Dataset entries:
——
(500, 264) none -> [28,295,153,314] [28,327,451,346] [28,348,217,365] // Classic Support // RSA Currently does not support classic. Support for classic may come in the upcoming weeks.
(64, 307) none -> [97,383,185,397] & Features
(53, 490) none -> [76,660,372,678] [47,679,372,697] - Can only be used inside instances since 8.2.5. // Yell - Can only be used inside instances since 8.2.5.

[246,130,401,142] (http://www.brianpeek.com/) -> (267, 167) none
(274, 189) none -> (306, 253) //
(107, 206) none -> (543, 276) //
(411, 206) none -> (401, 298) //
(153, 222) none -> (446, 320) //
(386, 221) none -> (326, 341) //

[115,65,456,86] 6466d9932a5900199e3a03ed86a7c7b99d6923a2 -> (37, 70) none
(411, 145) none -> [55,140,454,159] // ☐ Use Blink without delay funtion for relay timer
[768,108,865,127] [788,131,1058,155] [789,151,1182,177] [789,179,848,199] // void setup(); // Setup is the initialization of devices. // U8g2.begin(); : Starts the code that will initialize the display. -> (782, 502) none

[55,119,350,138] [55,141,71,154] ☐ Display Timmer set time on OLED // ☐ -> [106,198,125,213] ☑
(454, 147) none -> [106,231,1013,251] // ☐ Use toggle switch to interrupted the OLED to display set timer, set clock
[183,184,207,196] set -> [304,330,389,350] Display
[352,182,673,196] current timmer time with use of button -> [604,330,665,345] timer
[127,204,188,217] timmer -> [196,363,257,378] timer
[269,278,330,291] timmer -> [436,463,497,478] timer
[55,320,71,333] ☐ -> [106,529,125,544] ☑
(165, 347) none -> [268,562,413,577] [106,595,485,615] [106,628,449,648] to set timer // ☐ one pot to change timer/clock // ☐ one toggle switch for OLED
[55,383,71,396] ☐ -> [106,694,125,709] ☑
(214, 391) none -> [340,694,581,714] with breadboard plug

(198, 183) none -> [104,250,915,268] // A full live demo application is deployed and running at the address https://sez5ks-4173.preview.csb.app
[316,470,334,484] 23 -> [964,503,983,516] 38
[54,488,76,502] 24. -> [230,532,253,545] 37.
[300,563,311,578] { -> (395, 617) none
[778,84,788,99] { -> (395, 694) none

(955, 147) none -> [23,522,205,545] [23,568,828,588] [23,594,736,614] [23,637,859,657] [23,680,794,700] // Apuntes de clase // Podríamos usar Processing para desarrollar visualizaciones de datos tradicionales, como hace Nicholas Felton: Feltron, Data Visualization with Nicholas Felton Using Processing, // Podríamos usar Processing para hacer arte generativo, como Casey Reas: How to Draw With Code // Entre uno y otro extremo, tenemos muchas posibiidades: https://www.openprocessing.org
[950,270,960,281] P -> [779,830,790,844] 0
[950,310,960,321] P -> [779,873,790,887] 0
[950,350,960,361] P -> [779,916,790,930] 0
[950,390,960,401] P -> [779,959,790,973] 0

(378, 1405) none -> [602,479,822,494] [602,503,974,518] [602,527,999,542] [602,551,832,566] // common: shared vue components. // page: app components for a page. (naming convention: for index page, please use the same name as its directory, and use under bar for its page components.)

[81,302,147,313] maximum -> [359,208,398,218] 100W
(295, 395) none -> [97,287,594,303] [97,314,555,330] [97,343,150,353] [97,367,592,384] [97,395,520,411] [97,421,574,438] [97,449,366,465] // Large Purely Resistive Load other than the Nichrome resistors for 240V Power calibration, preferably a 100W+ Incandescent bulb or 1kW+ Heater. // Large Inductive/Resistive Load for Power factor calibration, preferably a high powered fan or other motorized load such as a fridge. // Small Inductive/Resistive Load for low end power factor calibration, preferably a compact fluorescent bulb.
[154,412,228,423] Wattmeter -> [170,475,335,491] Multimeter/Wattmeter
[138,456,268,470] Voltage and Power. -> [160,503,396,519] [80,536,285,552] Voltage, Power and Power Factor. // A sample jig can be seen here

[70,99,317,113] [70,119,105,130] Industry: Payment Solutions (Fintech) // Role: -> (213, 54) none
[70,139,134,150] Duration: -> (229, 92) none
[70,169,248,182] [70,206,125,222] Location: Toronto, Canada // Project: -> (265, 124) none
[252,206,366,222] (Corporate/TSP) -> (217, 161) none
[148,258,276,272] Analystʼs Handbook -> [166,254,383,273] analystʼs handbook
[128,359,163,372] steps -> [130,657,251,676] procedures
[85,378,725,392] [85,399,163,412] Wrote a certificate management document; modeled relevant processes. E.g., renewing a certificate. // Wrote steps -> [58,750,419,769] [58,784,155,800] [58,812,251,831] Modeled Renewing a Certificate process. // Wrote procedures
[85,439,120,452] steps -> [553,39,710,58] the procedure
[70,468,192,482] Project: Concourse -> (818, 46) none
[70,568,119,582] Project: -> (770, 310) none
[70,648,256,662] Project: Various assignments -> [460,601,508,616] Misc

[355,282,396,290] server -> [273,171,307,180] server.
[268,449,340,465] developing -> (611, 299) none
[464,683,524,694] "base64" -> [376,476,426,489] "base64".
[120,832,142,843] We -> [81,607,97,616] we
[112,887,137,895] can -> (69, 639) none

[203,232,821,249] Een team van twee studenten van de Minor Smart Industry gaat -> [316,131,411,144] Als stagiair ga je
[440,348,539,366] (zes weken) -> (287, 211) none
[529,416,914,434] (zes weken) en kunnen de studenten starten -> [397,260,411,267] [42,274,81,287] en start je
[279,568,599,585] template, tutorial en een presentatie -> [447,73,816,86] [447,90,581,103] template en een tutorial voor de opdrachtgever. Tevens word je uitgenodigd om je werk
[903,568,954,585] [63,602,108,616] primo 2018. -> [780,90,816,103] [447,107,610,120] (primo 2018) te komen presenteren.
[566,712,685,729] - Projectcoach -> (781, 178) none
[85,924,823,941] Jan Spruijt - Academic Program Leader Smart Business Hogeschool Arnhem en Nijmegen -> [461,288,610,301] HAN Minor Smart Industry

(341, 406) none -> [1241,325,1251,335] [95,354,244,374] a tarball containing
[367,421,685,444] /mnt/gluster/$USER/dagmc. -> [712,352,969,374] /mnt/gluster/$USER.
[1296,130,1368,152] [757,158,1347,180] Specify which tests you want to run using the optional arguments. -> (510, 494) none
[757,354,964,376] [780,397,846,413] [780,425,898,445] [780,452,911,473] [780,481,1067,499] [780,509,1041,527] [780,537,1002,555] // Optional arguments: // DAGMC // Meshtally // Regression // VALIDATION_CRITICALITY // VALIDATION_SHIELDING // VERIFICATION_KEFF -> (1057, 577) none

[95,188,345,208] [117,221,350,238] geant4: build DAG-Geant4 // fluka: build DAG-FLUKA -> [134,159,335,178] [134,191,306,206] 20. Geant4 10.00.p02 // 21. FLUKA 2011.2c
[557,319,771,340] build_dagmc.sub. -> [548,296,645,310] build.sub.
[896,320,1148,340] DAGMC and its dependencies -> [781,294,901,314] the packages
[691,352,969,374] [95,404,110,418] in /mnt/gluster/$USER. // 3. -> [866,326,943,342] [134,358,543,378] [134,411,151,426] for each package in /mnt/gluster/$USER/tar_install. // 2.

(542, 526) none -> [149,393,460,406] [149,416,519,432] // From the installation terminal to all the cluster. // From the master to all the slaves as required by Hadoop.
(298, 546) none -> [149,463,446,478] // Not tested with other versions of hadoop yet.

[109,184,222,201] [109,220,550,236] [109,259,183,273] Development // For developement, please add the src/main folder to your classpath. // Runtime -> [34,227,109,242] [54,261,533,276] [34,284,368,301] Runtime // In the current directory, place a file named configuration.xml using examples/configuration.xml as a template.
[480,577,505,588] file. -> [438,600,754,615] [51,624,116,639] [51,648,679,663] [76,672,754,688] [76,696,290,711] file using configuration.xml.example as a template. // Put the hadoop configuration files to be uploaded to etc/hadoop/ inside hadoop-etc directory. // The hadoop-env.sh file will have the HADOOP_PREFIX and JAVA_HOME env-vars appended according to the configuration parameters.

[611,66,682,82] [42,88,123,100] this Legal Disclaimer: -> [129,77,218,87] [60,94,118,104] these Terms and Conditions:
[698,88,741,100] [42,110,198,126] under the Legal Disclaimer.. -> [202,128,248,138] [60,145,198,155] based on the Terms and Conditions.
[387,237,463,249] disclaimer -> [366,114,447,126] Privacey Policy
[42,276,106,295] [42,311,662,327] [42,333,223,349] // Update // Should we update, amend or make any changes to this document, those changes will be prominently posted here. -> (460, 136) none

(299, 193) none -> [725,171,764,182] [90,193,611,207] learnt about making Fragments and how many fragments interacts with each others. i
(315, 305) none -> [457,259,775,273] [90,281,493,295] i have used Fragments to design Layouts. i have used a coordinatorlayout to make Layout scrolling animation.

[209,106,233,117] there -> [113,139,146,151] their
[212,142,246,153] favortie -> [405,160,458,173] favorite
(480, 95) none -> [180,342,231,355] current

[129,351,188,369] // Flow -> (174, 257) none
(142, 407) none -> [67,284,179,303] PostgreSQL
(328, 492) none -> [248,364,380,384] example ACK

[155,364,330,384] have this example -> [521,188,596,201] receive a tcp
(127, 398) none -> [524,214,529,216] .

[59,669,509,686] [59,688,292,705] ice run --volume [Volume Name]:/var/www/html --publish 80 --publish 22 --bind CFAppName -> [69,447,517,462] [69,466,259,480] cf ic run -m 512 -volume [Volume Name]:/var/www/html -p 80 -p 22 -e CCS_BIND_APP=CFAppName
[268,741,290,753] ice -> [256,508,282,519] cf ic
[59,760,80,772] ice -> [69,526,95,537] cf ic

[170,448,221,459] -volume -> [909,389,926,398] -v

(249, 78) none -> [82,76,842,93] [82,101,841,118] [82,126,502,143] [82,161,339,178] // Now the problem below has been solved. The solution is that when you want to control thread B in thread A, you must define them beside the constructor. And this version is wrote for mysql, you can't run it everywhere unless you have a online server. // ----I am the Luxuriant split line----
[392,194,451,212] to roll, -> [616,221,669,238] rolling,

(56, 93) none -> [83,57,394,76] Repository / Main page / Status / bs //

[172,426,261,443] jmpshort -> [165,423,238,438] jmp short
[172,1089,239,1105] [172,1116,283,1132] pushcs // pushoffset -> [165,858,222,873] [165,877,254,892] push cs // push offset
——
Work item
Please transcribe exactly the lines above from the line that has "(341, 406) none" up to and including the line that has "[1296,130,1368,152] [757,158,1347,180] Specify"; no other line belongs in the answer.

Response area
(341, 406) none -> [1241,325,1251,335] [95,354,244,374] a tarball containing
[367,421,685,444] /mnt/gluster/$USER/dagmc. -> [712,352,969,374] /mnt/gluster/$USER.
[1296,130,1368,152] [757,158,1347,180] Specify which tests you want to run using the optional arguments. -> (510, 494) none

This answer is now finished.